The amount of air needed for flotation is ~40-60 L/hL (47-70 L/bbl), depending on bubble size
(2). Air is usually injected through a ceramic or metal carbonating stone (pore size ~5 m) (3)
on the cold side of the heat exchanger.
Flotation can be performed with or without yeast. The presence of yeast does not compromise
the capability of flotation to remove cold trub. In fact, yeast benefits from the oxygen in sterile
air, and only a small amount of yeast becomes trapped in the trub cover. The positive effects of
flotation on fermentation outweigh any loss of yeast trapped during the process.
For effective flotation, leave at least 30-50% headspace to accommodate the foaming that occurs
at the beginning of the process; for example, wort should stand no higher than 13 ft in an 18-ft
tank. Flotation is faster in shallow vessels. Conversely, cylindroconical tanks are too tall, do not

disperse air uniformly, and cause the trub cake to break and enter the clear wort as it approaches
the cone (3). On the other hand, the strong convection currents of cylindroconical fermentations
pull polyphenols down and away from oxidation worries. If using cylindroconical fermentors, it
is best to remove yeast and cold trub regularly. Injecting pure oxygen (rather than sterile air) in
the quantity necessary to create the flotation effect will overoxygenate the wort.
Table IV compares the relative effectiveness of settling tank and flotation methods.
Other methods: Other methods of cold trub removal include centrifugation and diatomaceous
earth filtration. A centrifuge used to remove hot break can also be used to eliminate cold break.
However, because particle size is smaller and viscosity is higher in cold wort, the plate spacing
and angular velocity must be adjusted. Approximately 50-60% of total cold trub can be removed
using centrifugation (3).
Diatomaceous earth filtration is the most effective means of removing cold trub. Typically,
coarse diatomaceous earth is used, and the best results occur at low temperatures. On average,
diatomaceous earth filtration will remove 75-85% of total cold trub. Higher rates (95%) of
removal are possible with fine diatomaceous earth and 32 F wort (3). Diatomaceous earth
filtration risks removing too much cold trub, resulting in poor yeast growth and fermentation.
Wort must be fully aerated after it is centrifuged or filtered with diatomaceous earth.

CONCLUSION
Although some controversy surrounds this subject, I believe that removing some cold trub, like
removing hot trub, might provide benefits to the finished beer from certain breweries. Unlike hot
trub removal, however, complete removal of cold trub is neither possible nor desirable. The
effects of cold trub removal are subtle and may not be noticeable for several generations. It may
be detrimental to some beers, especially those made from high-gravity worts. Cold trub removal
might promote quick, clean fermentations by enhancing yeast viability. It also can extend the
shelf life of beer by removing oxidation catalysts and haze-forming constituents.
Most American breweries no longer remove cold trub. Some European breweries, notably
German, do practice some form of cold trub removal, usually flotation. It is obvious that brewers'
opinions vary, a fact that probably reflects the subtle nature of the effects of cold trub removal as
well as the dynamics of each brewery and its ingredients.
As to which cold trub removal procedure is best, it is difficult to generalize. I recommend trying
different methods on various beers and noting the differences in the resulting beer and in future
generations of beer fermented with yeast harvested from worts from which cold trub has been
removed. Pale, fine beers such as pilsners are more likely to showcase improvements than are
robust, darker styles.

REFERENCES
(1) L. Narziss and K. Bauer, Brauwissenschaft 28 (1975).

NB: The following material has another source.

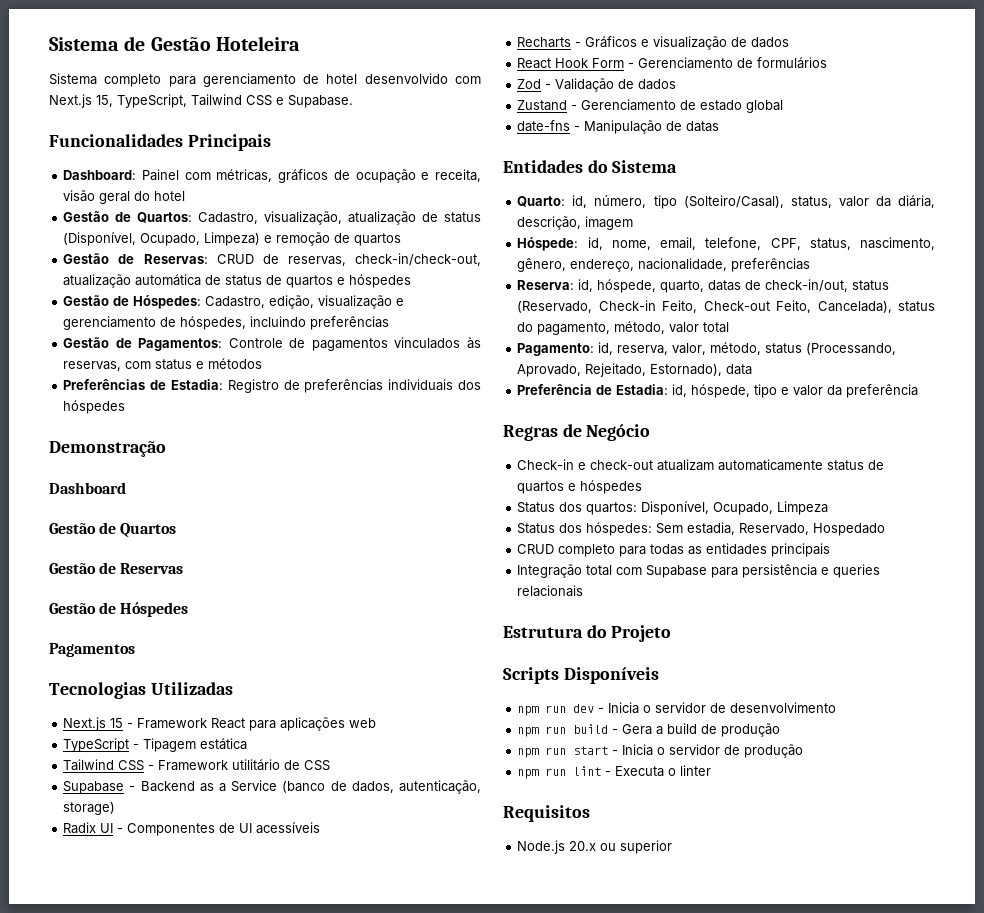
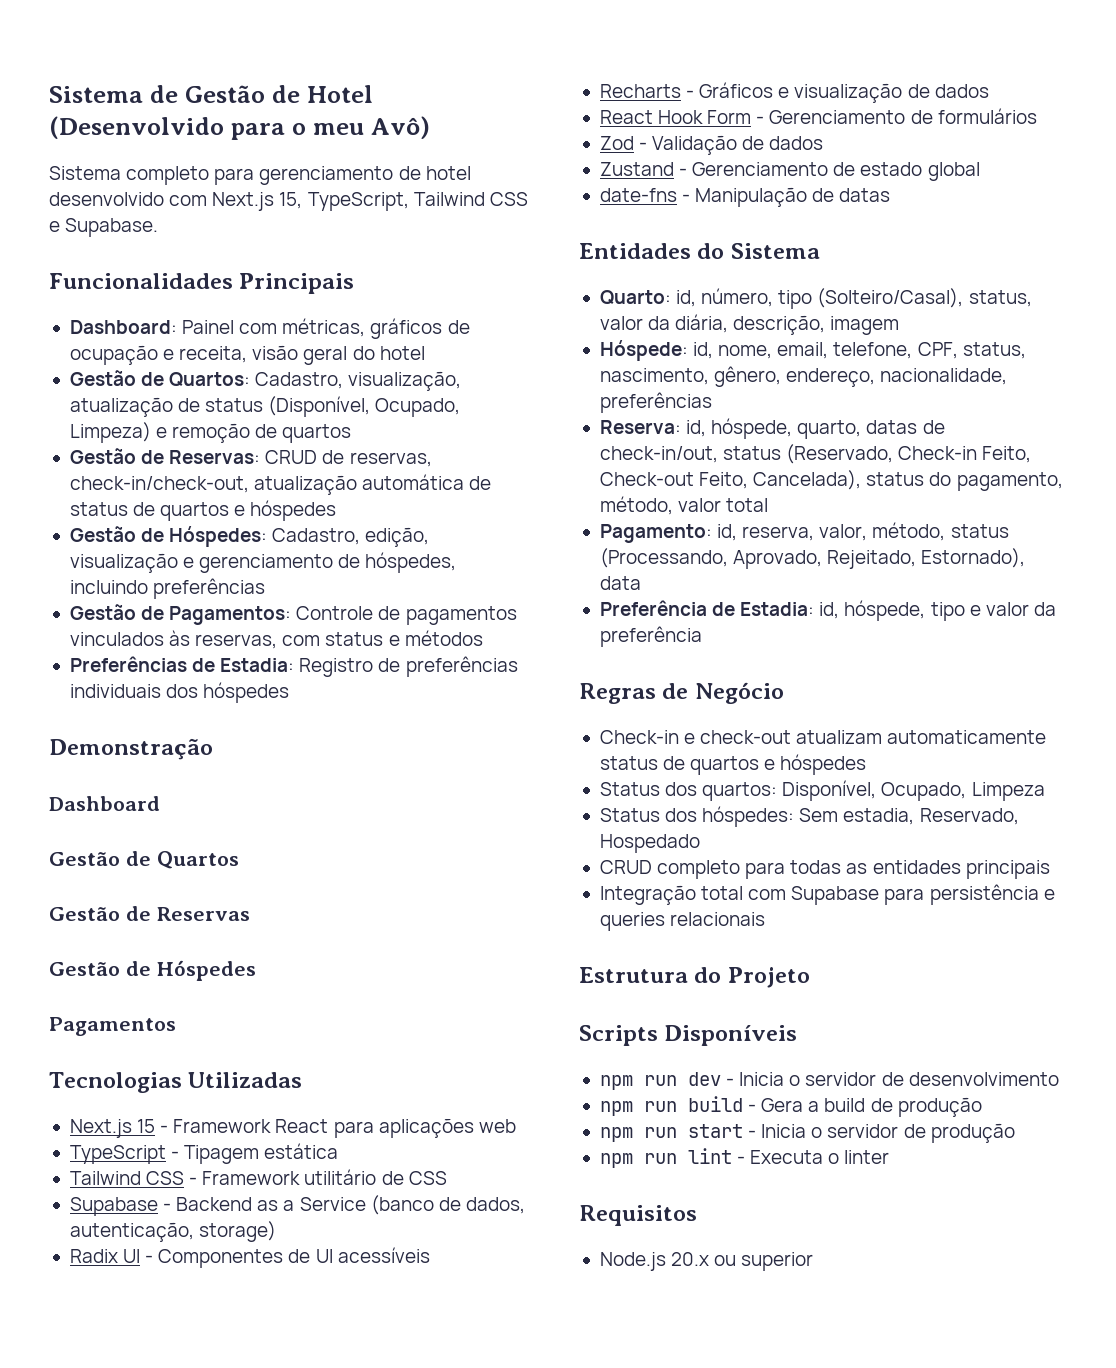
- Sistema de Gestão Hoteleira
+ Sistema de Gestão de Hotel (Desenvolvido para o meu Avô)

(2) L. Narziss, Abribeta der Bierbrauerei, p. 188 (1986).


(3) L. Narziss, Die Bierbrauerei: Die Technologie der Wrzebereitung, 321 (1985).
(4) L. Narziss, E. Reicheneder, and H. Hamacher, Brauwelt 109, 773 (1969).
(5) L. Narziss and H. Miedaner, Brauwelt 107, 49 (1967).
(6) K.J. Siebert et al., MBAA Technical Quarterly 23, 37-43 (1986).
(7) J.S. Hough, D.E. Briggs, R. Stevens, and T.W. Young, "Hopped Wort and Beer," Malting and
Brewing Science, p. 822 (1982).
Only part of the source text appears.